Tout commence au moment où un groupe d’étudiants idéalistes, qui se désignent eux-mêmes sous le nom d’« Underground » (peut-être une référence discrète à l’"Underground railroad", ce réseau de routes clandestines qui servait aux esclaves américains à se réfugier dans le Nord abolitioniste), se réunit une dernière fois avant d’être séparé par le départ des uns et des autres au sein de diverses Universités, dans les années 80. Ils choisissent Custis Manor pour fêter la dislocation de leur petite cellule contestataire. Cette demeure n’est rien d’autre qu’une ancienne plantation, de sinistre mémoire, qui a vu périr de nombreux esclaves en son temps. Pour ne rien arranger, le patriarche de l’affreuse famille qui possède toujours la demeure s’est adonné avec ferveur à la magie la plus noire, se métamorphosant en une entité maléfique qui hante toujours les lieux plus d’un siècle après sa mort.

Lors de la soirée d’adieu de l’Underground, quelque chose tourne mal. Terriblement mal. A tel point que les membres survivants du groupuscule passent la majeure partie des vingt années qui suivent à tenter d’oublier cette nuit de terreur. Mais ce passé refuse obstinément de se laisser oblitérer et l’une d’entre eux, qu’ils croyaient décédée, revient parmi les vivants pour demander une dernière fois de l’aide à ses amis.

Le groupe se reforme donc tant bien que mal et s’en va libérer les âmes retenues prisonnières dans cette antichambre de l’Enfer qu’est le manoir maudit, de l’autre côté du miroir. Il va trouver sur son chemin toute une flopée d’individus peu recommandables, issus d’organisations telles que le « Ku Klux Klan » ou la « Fraternité Aryenne ». Du combat opposant ces deux factions antithétiques découlera l’affranchissement des malheureux captifs ou la continuation éternelle de leur abominable damnation…

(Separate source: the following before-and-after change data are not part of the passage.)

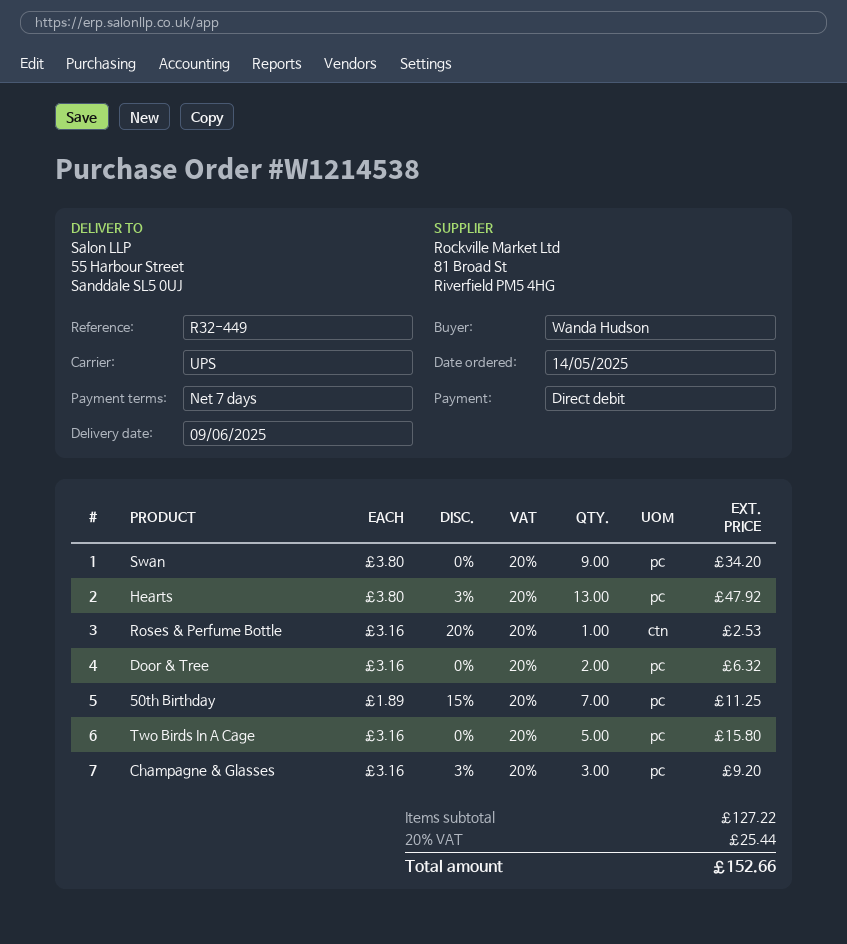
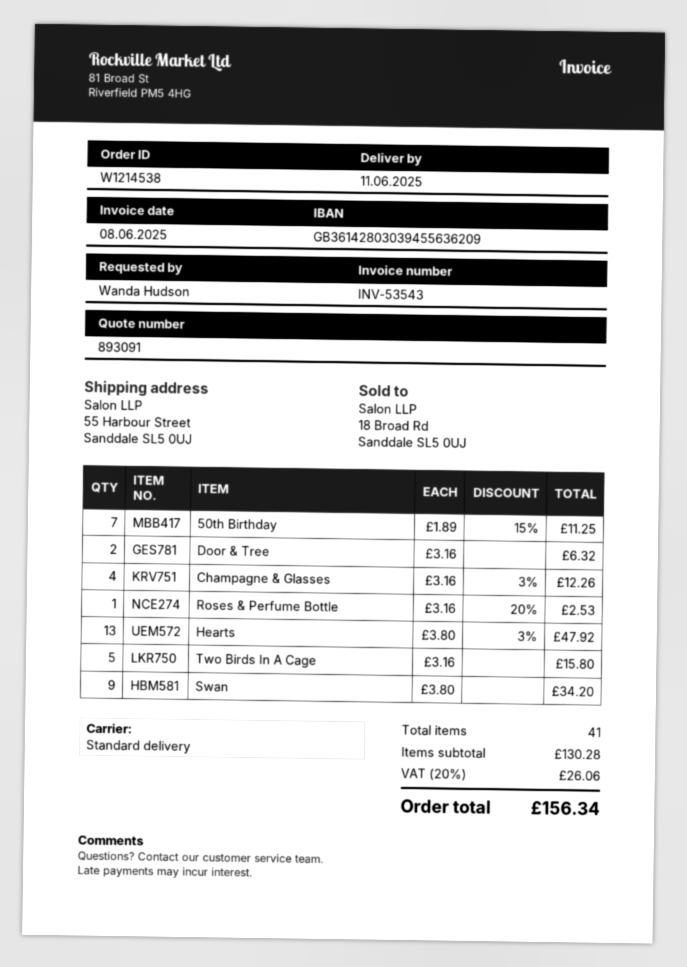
delivery date: 2025-06-09 -> 2025-06-11
shipping method: UPS -> standard
Champagne & Glasses: 3 x 3.16 - 3% = 9.20 -> 4 x 3.16 - 3% = 12.26
subtotal: 127.22 -> 130.28
tax: 20% = 25.44 -> 20% = 26.06
total: 152.66 -> 156.34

Ce roman de Craig Spector se lit d’une traite (sans mauvais jeu de mot) et ne se révèle à aucun moment ennuyeux ou rébarbatif. Le style est incisif et la langue ne manque pas de ressources. Cette efficacité a toutefois pour conséquence de nous priver de développements - tant historiques que descriptifs ou psychologiques - qui auraient pu avoir leur intérêt narratif en étoffant le pourtour de l’intrigue. En l’état, la conclusion du récit nous laisse un peu sur notre faim. Tout s’achève un peu trop vite et sur un goût d’inachevé – ou pour être plus précis, de « trop tôt achevé ».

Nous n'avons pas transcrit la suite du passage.